VIII

A travers la nuit des siècles, éclairée par la lueur des prophéties, l’écho de la parole dite à Moïse retentit sur tous les sommets. Et, partout, partout n’oublions pas de le remarquer toujours, c’est la question de vie ou de mort qui est posée.


Bienheureux, dit Isaïe, l’homme qui fait cela et le fils de l’homme qui sauvera ceci : Gardant le sabbat pour ne pas le violer, gardant ses mains pour ne pas faire le mal[6].

[6] Rom. XII, 20.


Ceux qui auront gardé mon sabbat et cherché ma volonté et observé mon alliance, je leur donnerai place dans ma maison : Je leur donnerai un nom éternel qui ne périra pas[7].

[7] Is. LVI, 4, 5.

« Et la moisson sortira de la moisson et le sabbat du sabbat.

« Toute chair viendra pour adorer devant ma face, dit le Seigneur.

« Et ils sortiront, et ils verront les cadavres de ceux qui ont attenté contre moi. Et leur ver ne mourra pas, et leur feu ne s’éteindra pas, et ils seront offerts à toute créature pour rassasier ses yeux[8]. »

[8] Is., LXVI, 23, 24.


Et Jérémie :

« Voici ce que dit le Seigneur : « Gardez vos âmes, et ne portez pas de fardeaux le jour du sabbat. »

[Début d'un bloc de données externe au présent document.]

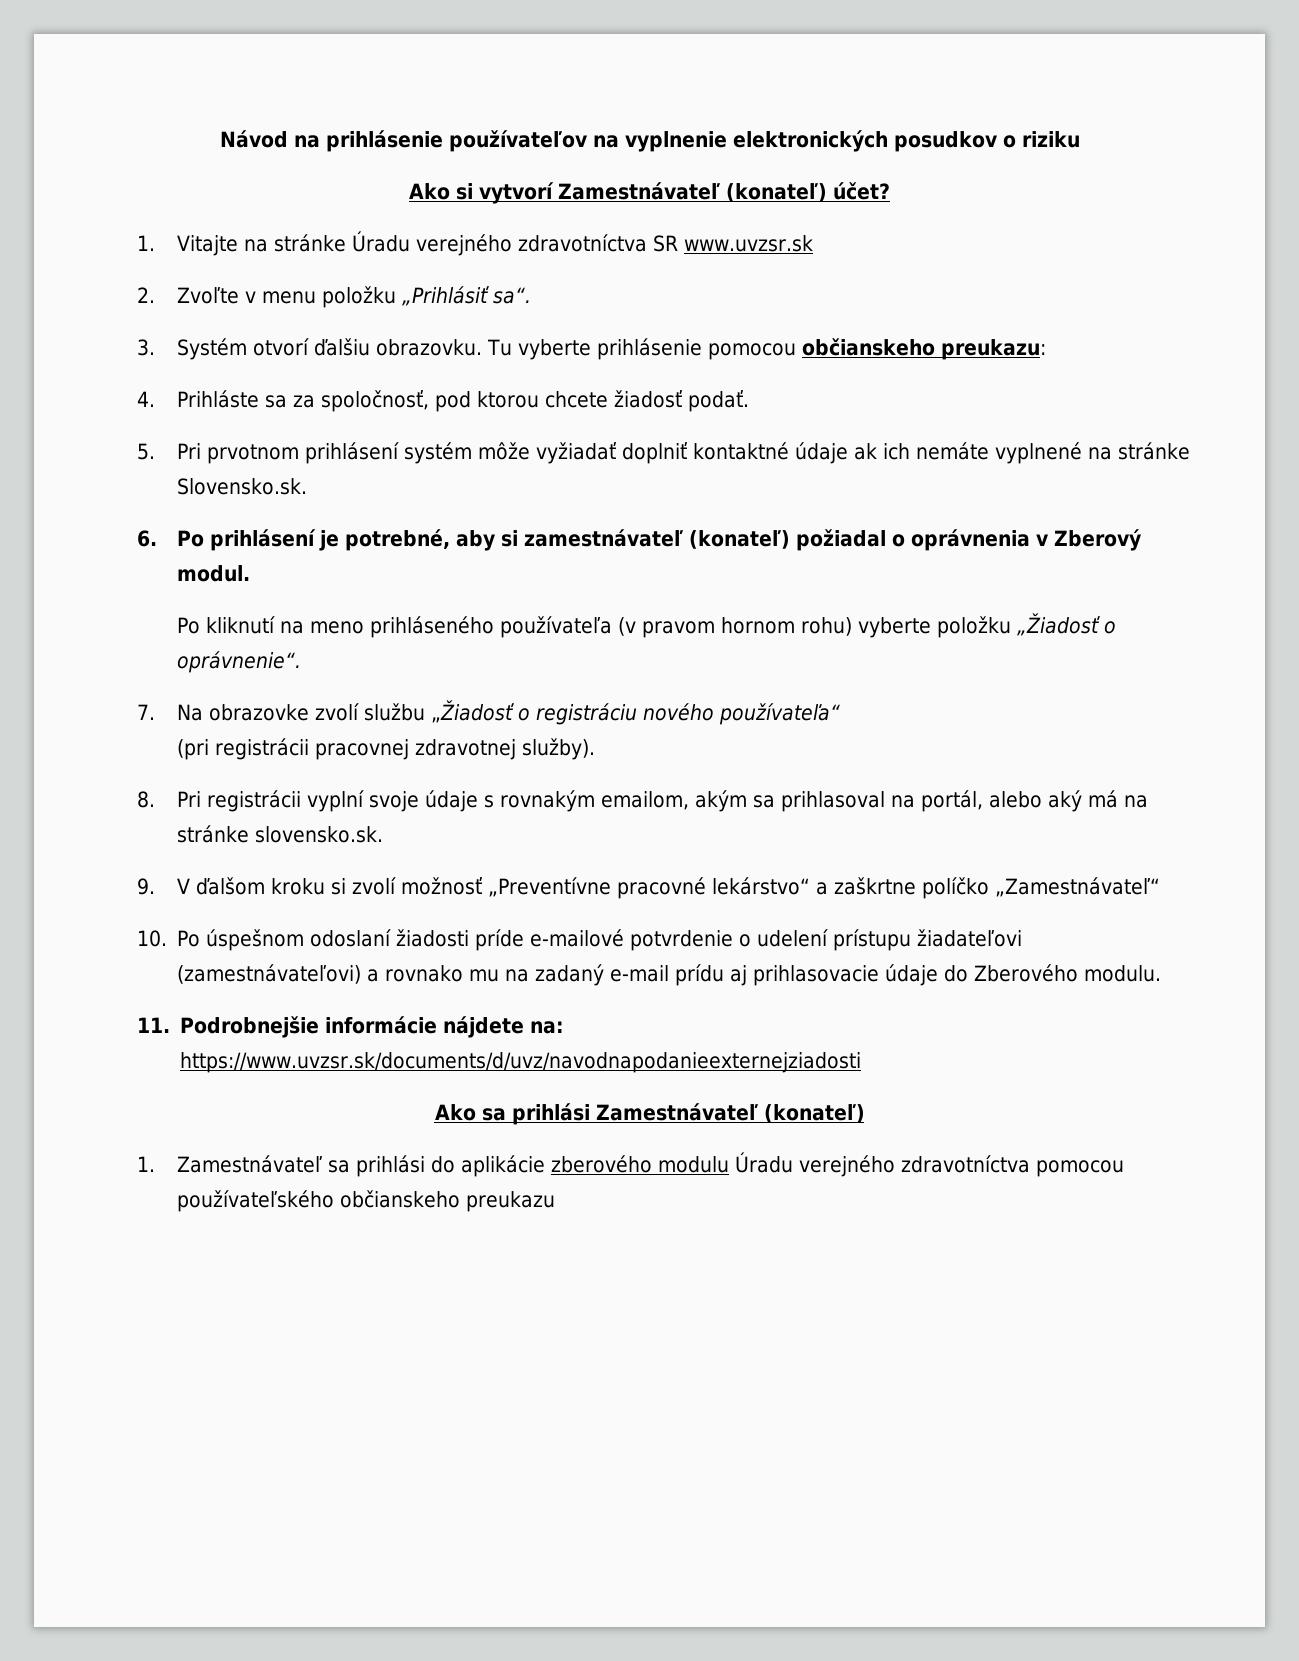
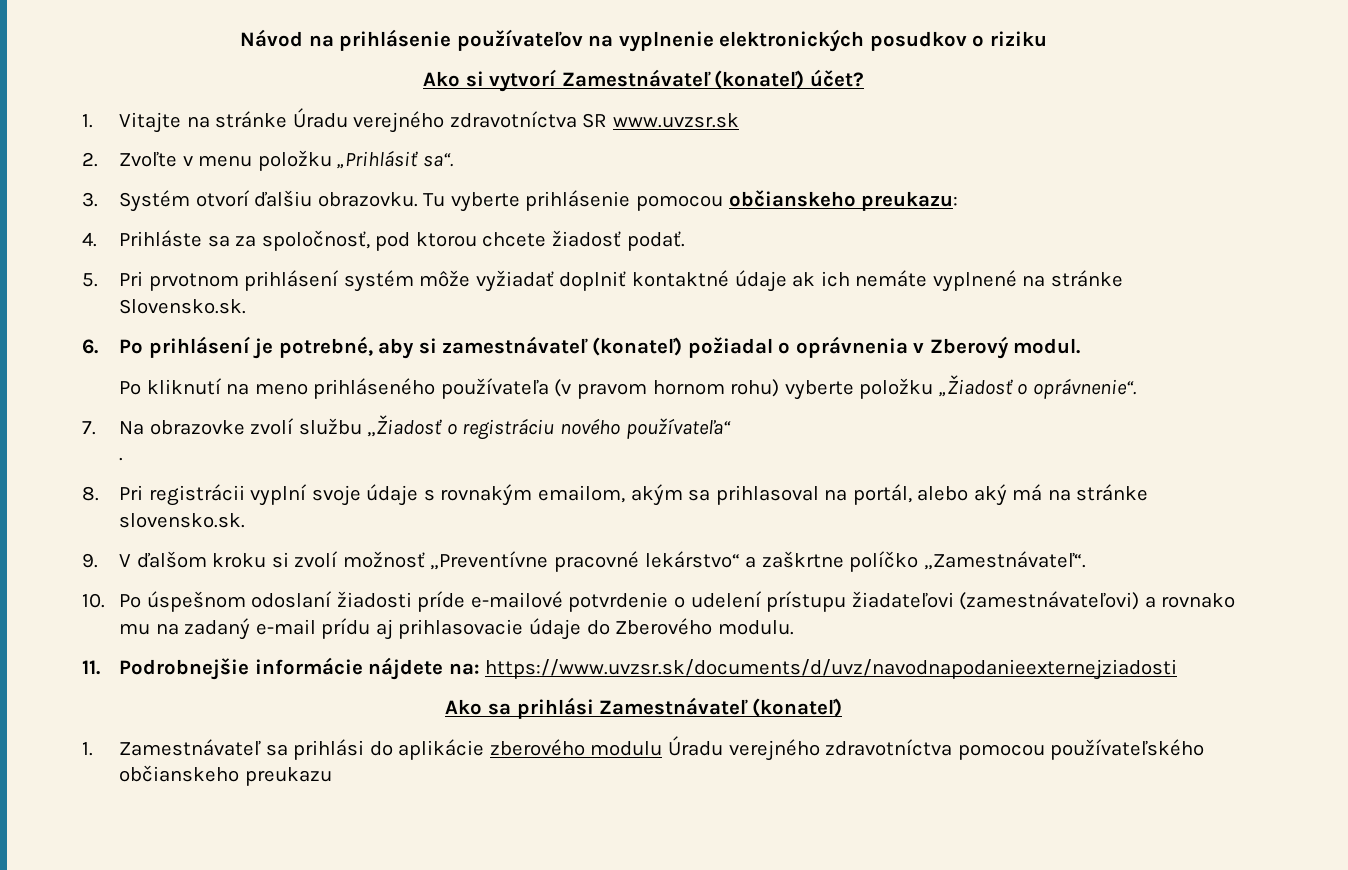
- (pri registrácii pracovnej zdravotnej služby).
+ .
- 9. V ďalšom kroku si zvolí možnosť „Preventívne pracovné lekárstvo“ a zaškrtne políčko „Zamestnávateľ“
+ 9. V ďalšom kroku si zvolí možnosť „Preventívne pracovné lekárstvo“ a zaškrtne políčko „Zamestnávateľ“.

« Si vous ne m’écoutez pas, si vous ne sanctifiez pas le sabbat, si vous portez ce jour vos fardeaux……… Je mettrai le feu dans vos murs, et il dévorera les maisons de Jérusalem, et vous ne pourrez pas l’éteindre[9]. »

[9] Jér., XVII.

Les recherches de l’érudition moderne, faites autour de la mer Morte, ont constaté une intéressante analogie entre le bitume et le soufre, par qui périrent Sodome et Gomorrhe, et le pétrole que nous connaissons ; les procédés semblent les mêmes.


Et Ézéchiel :

« Je leur ai donné le sabbat pour être entre eux et moi le signe d’alliance……… et ils ont violé le sabbat……… car leur cœur courait après les idoles[10]. »

[10] Éz., XX, 12, 16.

Voici encore un mystère qui s’entr’ouvre, et que j’ai indiqué :

La violation du sabbat est assimilée à l’idolâtrie.

Dérober pour la créature ce qui appartient au Seigneur, c’est attribuer à cette créature ce qui est divin, c’est la proclamer divine, c’est l’idolâtrer.

Porter la main sur la réserve du Seigneur c’est le premier pas vers la magie.

Qui sait par quelle série de crimes surhumains, l’homme ayant déserté le sabbat du Seigneur a pu descendre jusqu’à la fréquentation de cet autre sabbat qui est le lieu même de la magie, et dont le nom ressemble à une épouvantable et infernale parodie de la chose trois fois sainte.


Écoutez la prière d’Esdras :

« J’ai dit aux lévites de se purifier, de venir garder les portes et de sanctifier le jour du sabbat. A cause de cela, souvenez-vous de moi, mon Dieu, et épargnez-moi selon la multitude de vos miséricordes ! »


Antiochus interdit la solennité du sabbat et sentit en mourant qu’il mourait puni.

La mort et la violation du sabbat sont deux compagnes qui ne se quittent pas dans l’Écriture. Elles cheminent inséparables à travers les siècles historiques.


Et un peu plus loin ;

Quand Nicanor apprit que Judas Macchabée était aux environs de Samarie, il songea à l’attaquer avec toutes ses forces le Jour du Sabbat.

Or, les juifs qui étaient contraints de le suivre, lui disaient :

Ne soyez pas si barbare, honorez le Jour du Seigneur, rendez gloire à celui qui voit tout.

Ce malheureux demanda si celui qui a ordonné la sanctification du Sabbat était puissant au ciel.

C’est le Dieu vivant, puissant au ciel, répondirent-ils, qui a ordonné le repos du septième Jour.


Et moi, dit Nicanor, je suis puissant sur la terre. Et Jérémie le prophète du Seigneur apparut en songe, au prêtre Onias et, dans le songe, il donnait à Judas Macchabée un glaive de feu.

Judas Macchabée supplia le Seigneur d’envoyer à ses ennemis, la Peur qui est à ses ordres, et lui et les siens en exterminèrent trente et un mille, et dans une joie magnifique, ils sentirent la présence de Dieu.

La tête de Nicanor fut coupée, sa langue qui avait insulté le Jour du repos fut donnée à manger aux oiseaux de proie.

Sa main fut suspendue au mur du temple.